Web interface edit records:
****

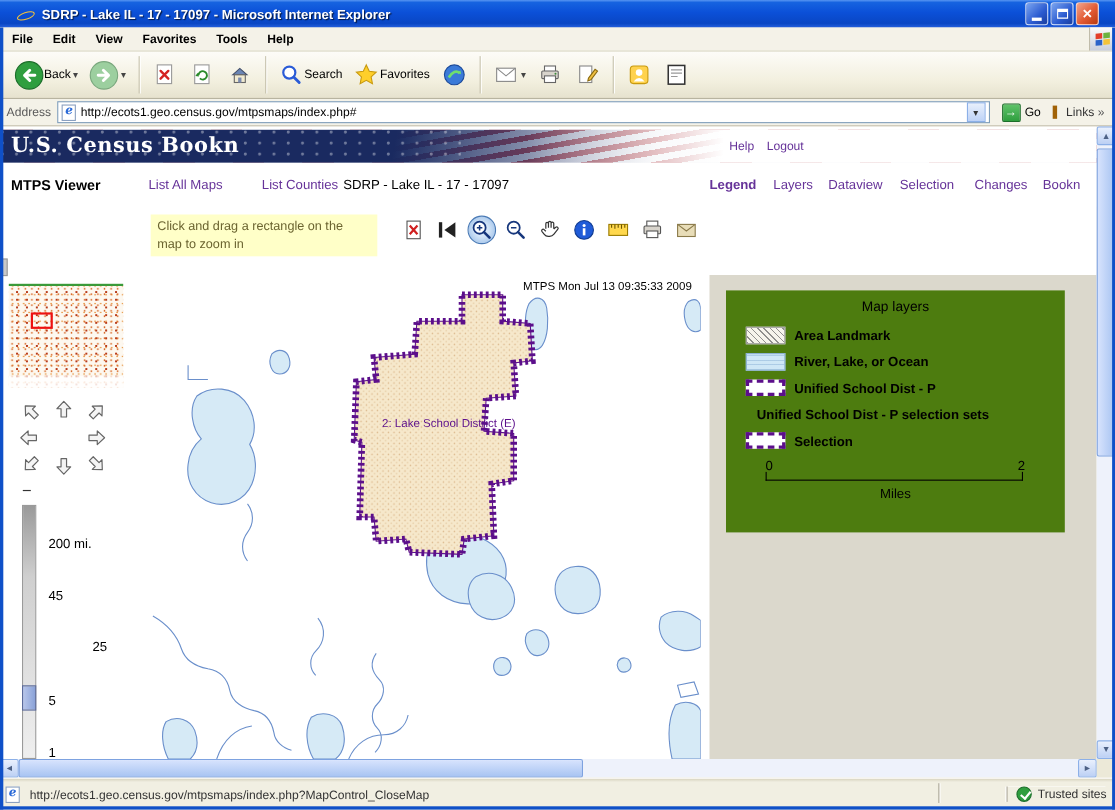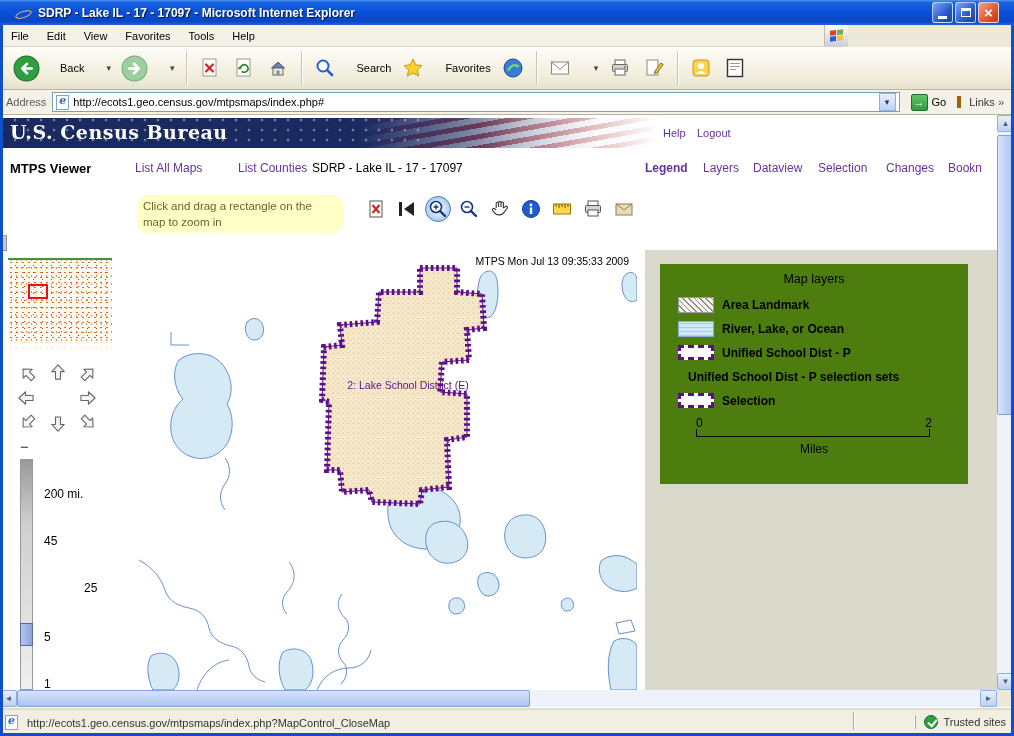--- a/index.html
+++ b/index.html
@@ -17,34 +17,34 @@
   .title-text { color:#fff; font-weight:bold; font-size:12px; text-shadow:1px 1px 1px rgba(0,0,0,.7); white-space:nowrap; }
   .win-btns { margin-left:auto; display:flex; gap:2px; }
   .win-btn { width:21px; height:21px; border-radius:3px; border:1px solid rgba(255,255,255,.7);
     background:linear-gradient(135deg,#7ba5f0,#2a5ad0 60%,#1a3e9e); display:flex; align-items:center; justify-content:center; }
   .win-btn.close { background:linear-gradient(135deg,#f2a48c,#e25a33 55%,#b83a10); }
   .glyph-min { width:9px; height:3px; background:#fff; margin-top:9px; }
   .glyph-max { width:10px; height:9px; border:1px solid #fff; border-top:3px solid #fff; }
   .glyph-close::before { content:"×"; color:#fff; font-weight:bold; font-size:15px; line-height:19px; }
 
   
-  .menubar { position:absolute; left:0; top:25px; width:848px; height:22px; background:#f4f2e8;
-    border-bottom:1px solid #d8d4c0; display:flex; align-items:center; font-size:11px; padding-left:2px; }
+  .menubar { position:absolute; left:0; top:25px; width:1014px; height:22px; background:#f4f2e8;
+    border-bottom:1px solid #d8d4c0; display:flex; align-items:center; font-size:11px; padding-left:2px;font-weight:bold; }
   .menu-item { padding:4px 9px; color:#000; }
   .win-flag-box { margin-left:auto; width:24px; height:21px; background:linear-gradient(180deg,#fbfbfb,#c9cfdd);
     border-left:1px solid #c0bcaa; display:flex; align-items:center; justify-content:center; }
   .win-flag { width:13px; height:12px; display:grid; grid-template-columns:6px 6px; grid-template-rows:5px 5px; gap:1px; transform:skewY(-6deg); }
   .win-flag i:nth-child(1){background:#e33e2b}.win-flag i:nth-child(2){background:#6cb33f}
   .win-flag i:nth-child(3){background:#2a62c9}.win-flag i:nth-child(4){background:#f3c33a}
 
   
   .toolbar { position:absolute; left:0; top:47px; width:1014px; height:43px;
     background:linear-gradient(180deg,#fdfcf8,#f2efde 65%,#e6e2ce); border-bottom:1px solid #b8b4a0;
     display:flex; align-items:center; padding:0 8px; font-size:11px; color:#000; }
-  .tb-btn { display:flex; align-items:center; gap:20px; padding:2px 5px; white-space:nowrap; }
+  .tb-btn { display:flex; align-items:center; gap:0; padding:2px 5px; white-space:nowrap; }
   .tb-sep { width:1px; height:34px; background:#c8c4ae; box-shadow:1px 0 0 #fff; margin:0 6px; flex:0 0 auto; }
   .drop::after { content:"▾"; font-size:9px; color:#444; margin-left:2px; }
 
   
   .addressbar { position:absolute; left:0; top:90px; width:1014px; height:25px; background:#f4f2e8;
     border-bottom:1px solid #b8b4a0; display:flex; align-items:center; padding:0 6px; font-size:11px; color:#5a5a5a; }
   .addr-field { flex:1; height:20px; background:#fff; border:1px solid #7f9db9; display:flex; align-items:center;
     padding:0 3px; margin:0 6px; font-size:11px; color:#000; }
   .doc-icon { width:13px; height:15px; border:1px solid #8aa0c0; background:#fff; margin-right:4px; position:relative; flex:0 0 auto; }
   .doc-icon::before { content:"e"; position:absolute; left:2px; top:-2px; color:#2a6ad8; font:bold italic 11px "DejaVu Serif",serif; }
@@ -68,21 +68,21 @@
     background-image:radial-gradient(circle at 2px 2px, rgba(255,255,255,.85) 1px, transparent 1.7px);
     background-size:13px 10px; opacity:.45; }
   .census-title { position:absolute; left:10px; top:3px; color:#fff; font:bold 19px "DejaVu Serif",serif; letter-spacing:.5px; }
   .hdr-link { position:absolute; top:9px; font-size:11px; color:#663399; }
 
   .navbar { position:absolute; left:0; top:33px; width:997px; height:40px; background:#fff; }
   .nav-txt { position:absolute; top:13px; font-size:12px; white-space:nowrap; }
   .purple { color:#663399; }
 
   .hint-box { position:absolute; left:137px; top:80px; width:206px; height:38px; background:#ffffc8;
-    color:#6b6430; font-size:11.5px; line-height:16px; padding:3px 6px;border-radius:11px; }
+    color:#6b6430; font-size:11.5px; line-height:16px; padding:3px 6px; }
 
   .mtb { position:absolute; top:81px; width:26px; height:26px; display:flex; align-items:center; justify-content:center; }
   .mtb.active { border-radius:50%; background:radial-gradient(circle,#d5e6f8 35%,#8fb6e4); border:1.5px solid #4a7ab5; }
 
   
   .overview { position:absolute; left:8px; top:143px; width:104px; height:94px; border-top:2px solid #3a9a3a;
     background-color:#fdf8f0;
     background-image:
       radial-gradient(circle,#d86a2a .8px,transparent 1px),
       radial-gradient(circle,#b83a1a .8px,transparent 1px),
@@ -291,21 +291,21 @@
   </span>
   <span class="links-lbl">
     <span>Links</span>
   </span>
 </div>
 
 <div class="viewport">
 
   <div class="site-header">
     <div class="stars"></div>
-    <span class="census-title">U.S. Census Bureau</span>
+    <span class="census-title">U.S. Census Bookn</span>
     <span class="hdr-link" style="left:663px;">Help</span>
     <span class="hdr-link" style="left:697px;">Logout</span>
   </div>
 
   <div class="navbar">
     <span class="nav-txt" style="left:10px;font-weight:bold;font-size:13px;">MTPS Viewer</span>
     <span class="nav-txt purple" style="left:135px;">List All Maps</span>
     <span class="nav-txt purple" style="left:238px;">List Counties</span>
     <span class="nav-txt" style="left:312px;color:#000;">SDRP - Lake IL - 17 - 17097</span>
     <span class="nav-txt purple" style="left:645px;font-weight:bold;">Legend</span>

****

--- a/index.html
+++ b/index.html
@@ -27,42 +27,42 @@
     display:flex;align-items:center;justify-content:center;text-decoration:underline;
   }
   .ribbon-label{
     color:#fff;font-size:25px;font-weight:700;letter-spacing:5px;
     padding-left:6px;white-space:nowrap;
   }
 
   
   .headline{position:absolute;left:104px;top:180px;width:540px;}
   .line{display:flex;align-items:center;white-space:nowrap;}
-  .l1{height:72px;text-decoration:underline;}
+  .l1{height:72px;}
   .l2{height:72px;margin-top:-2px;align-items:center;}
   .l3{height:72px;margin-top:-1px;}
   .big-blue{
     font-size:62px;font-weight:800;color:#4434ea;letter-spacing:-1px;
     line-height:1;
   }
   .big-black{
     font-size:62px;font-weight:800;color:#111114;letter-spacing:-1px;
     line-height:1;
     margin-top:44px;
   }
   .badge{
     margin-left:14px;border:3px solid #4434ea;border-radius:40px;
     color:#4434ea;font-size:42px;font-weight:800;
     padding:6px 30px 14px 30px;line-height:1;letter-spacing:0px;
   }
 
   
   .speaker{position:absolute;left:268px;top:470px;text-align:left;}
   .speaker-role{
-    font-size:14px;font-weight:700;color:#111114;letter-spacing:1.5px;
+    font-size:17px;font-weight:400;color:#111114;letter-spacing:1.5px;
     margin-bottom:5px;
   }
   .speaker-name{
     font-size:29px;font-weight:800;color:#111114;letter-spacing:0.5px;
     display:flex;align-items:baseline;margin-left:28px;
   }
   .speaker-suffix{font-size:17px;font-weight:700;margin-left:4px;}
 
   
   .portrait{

****

*Action item:*
Read the lines above. Gather those in which the string "serif" is found.

*Response:*
   .doc-icon::before { content:"e"; position:absolute; left:2px; top:-2px; color:#2a6ad8; font:bold italic 11px "DejaVu Serif",serif; }
   .census-title { position:absolute; left:10px; top:3px; color:#fff; font:bold 19px "DejaVu Serif",serif; letter-spacing:.5px; }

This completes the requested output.